Consumers hold a huge amount of power. Your purchases, donations, and the way you spend your money can influence products and policy. Make sure what you're spending it on is worth it.

Thursday, March 7, 2013

Sleep Over

"Will you come to our sleep-over?" She asked me excitedly.

"Yes!" I replied without hesitation.

The sleep-over was organized by Megan, one of the owners of the restaurant I work at. Her husband was out of town on business for the week, and she invited the Franktuary ladies over for a good old-fashioned girls-only slumber party.

"Why are you having it on a Wednesday?" one of the cooks asked us, "that's the middle of the week."

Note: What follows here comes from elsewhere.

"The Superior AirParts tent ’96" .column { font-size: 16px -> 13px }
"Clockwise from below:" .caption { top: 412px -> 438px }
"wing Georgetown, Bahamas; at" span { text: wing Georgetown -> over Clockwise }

"Because," I responded, "We are grown-ups. And when you're a grown-up, if you want to have a slumber party on a Wednesday, you can."

This is why adult-hood is awesome.

We planned on make-overs, truth or dare, manicures, and hair crimping, you know, typical slumber-party stuff. We ended up drinking wine, and eating junk food, and talking until late at night when we all got sleepy and went to bed. So, it was pretty tame by slumber party standards.

It's such a childish event, but it was really fun.

It's easy to experience isolation and loneliness in adulthood, especially before you start a family of your own. And even though we all have our own apartments, with our own comfortable beds, there was something comforting about showing up with a sleeping bag and pjs knowing you wouldn't be going home until the morning.

And just like when we were kids, we lay in the dark waiting to fall asleep, giggling. Even though we're grown women.

Am I tired today? Yea.

But, as Megan wrote in the email inviting us all over - Tiredness is just the price you pay for fun times sometimes.